Country house hotel owners lose appeal against decision to add new public access paths in national park land near estate

Country house hotel owners lose appeal against decision to add new public access paths in national park land near estate

The proprietors of a country house and estate near Stirling have lost an appeal against a decision to amend a core path through a Scottish national park to allow the public access through land surrounding their estate.

The petitioners, a charity which owned Gartmore House and the surrounding Gartmore Estate, argued that paths proposed by the Lord Lomond & Trossachs National Park Authority would infringe on the privacy of their guests and clients.

The appeal was heard by the Lord President, Lord Carloway, together with Lord Woolman and Lord Pentland. Burnet KC appeared for the petitioners, MacColl KC for the respondents, and N McLean, solicitor advocate, for the Scottish Ministers as an interested party.

Reasonable access

The petitioners operated a hotel and an adjacent accommodation block on the Gartmore Estate. They frequently used the property to accommodate groups of children, including vulnerable children, and religious groups that required privacy. In 2018, the respondents began a formal consultation to amend the core paths plan for the national park by adding further core paths which would run close to the accommodation block and land used by visiting groups.

By letters dated February and October 2019, the petitioners objected to the addition of the new paths. After the respondents refused to remove them, they made representations to the reporter for the Scottish Ministers expressing their concern that if the paths were to be added they would be unable to offer the level of assurance required by local authorities under relevant child protection guidelines.

It was concluded by the reporter that the additional paths would provide a significant benefit to the sufficiency of the network and a proposed alternative route for both paths was unsuitable. The petitioners’ concern that the additions would lead to path users encountering guests required to be balanced with access rights. The Lord Ordinary upheld the decision of the reporter at first instance, concluding that the reporter had adequately balanced the interests of the petitioners with access rights users and that the proposed paths would still divert walkers from the more sensitive parts of the property.

Counsel for the petitioners submitted that the Lord Ordinary had erred in his interpretation of the relevant statutory test under the Land Reform (Scotland) Act 2003. The review exercise should have been about whether the original network continued to provide sufficiency, not whether it could be improved. He had failed to consider whether the public already had reasonable access to the area and had made no mention to the public sector equality duty owed by the Ministers under the Equality Act 2010.

Narrow and artificial exercise

Delivering the opinion of the court, Lord Carloway began: “The 2003 Act imposed an obligation on the respondents to draw up a plan for core paths ‘sufficient for the purpose of giving the public reasonable access throughout their area’. The respondents did this. The adoption of the plan did not carry with it an assumption, or a presumption, that there was thereby a sufficient core paths network in the area; merely that the identified core paths contributed to the statutory purpose of giving reasonable access and balanced the factors, including the interests of land owners, required by section 17(3).”
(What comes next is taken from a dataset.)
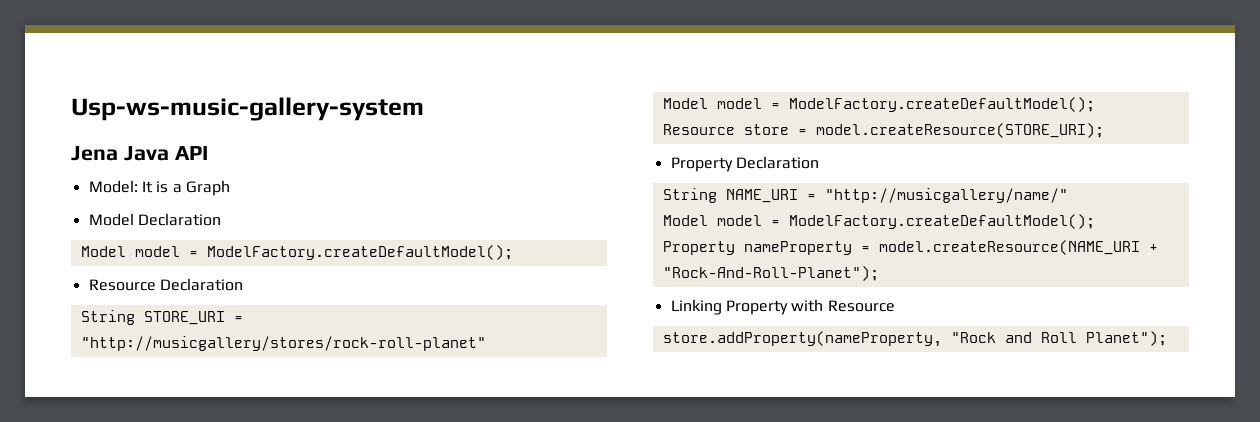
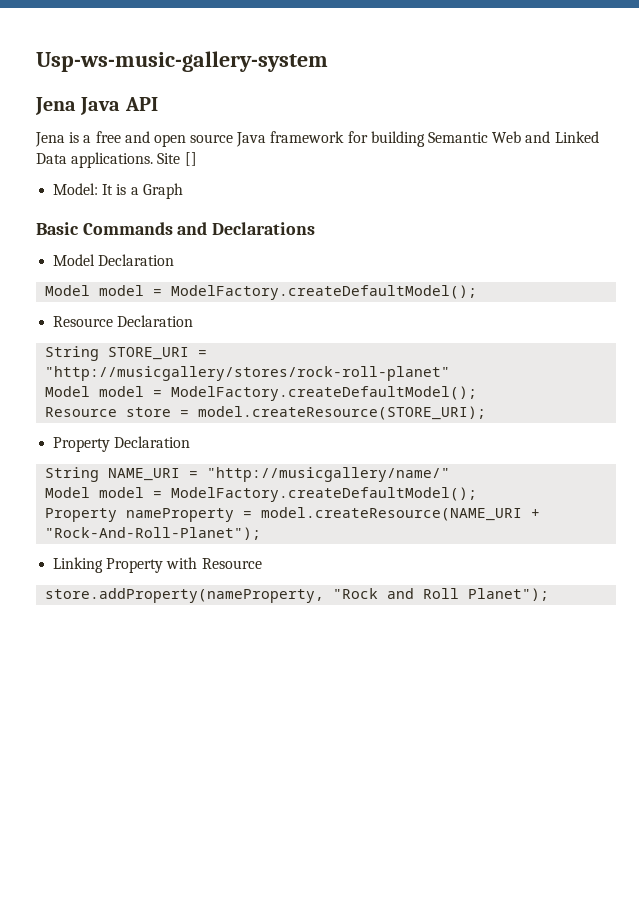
(208, 153) none -> [35,131,599,147] [36,152,197,168] // Jena is a free and open source Java framework for building Semantic Web and Linked Data applications. Site []
(230, 188) none -> [36,222,316,235] // Basic Commands and Declarations

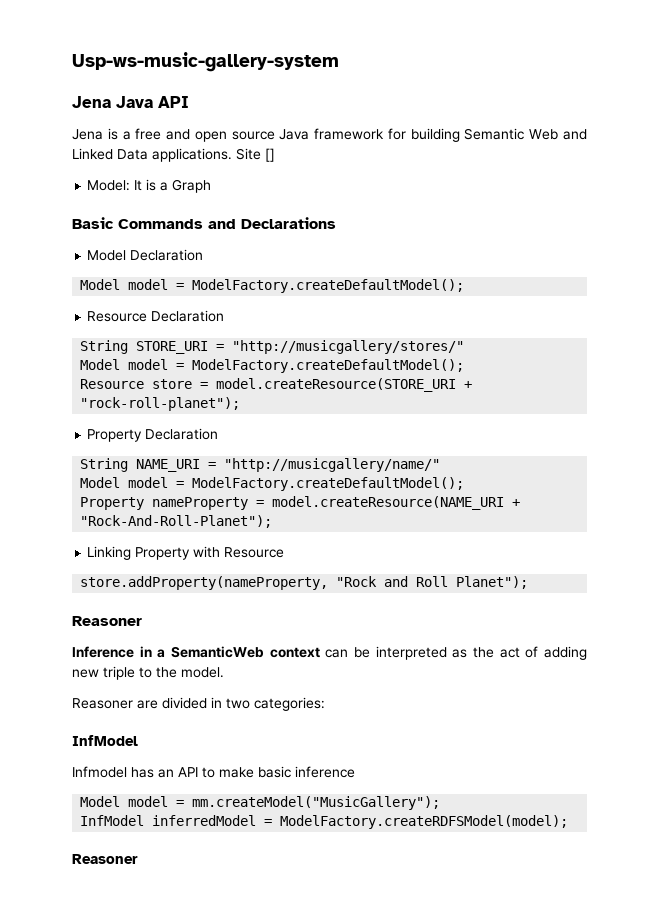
[45,366,451,381] "http://musicgallery/stores/rock-roll-planet" -> [232,340,465,354] "http://musicgallery/stores/"
[198,406,487,420] model.createResource(STORE_URI); -> [216,378,473,392] [80,397,241,411] model.createResource(STORE_URI + "rock-roll-planet");
(550, 594) none -> [72,616,142,626] [72,646,588,660] [72,666,224,680] [72,697,325,711] [72,735,138,746] [72,766,355,778] [80,796,441,810] [80,815,569,829] [72,854,138,864] // Reasoner // Inference in a SemanticWeb context can be interpreted as the act of adding new triple to the model. // Reasoner are divided in two categories: // InfModel // Infmodel has an API to make basic inference // Model model = mm.createModel("MusicGallery"); // InfModel inferredModel = ModelFactory.createRDFSModel(model); // Reasoner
Addressing the relevance of the original network plan, he said: “In due course, an adopted plan might be improved; whether by the addition of other paths or the substitution of different routes, provided that the plan, as amended, also contributes to the sufficiency of the network. That is the objective of the provision for review. The use of the phrase ‘continues to give… reasonable access’ does not carry with it an implication that any previously adopted plan demonstrates the existence of a sufficiency which can never be improved. It would make no practical sense for a core paths plan to be set in aspic.”

He continued: “The reporter asked the correct question of whether, under section 17(1), the new plan with the additional paths created a system which again contributed positively to the overall purpose of giving the public reasonable access; balancing in that equation the land owner’s interest. It was not necessary for the reporter to carry out a comparison of the existing network with the proposed new one or to examine whether the network in place was already sufficient. That would be an unduly narrow and artificial exercise.”

Lord Carloway concluded: “The reporter addressed the matters which were raised before him in relation to the public sector equality duty. These concerned the interruption, or disruption, of the activities of children, vulnerable persons and religious groups. The reporter reasoned that the limited scope of any interference, and the ability to temper the effects of such interference by taking temporary measures, was not such as justified a refusal to incorporate new paths which would enhance the access rights of all.”

The reclaiming motion was therefore refused.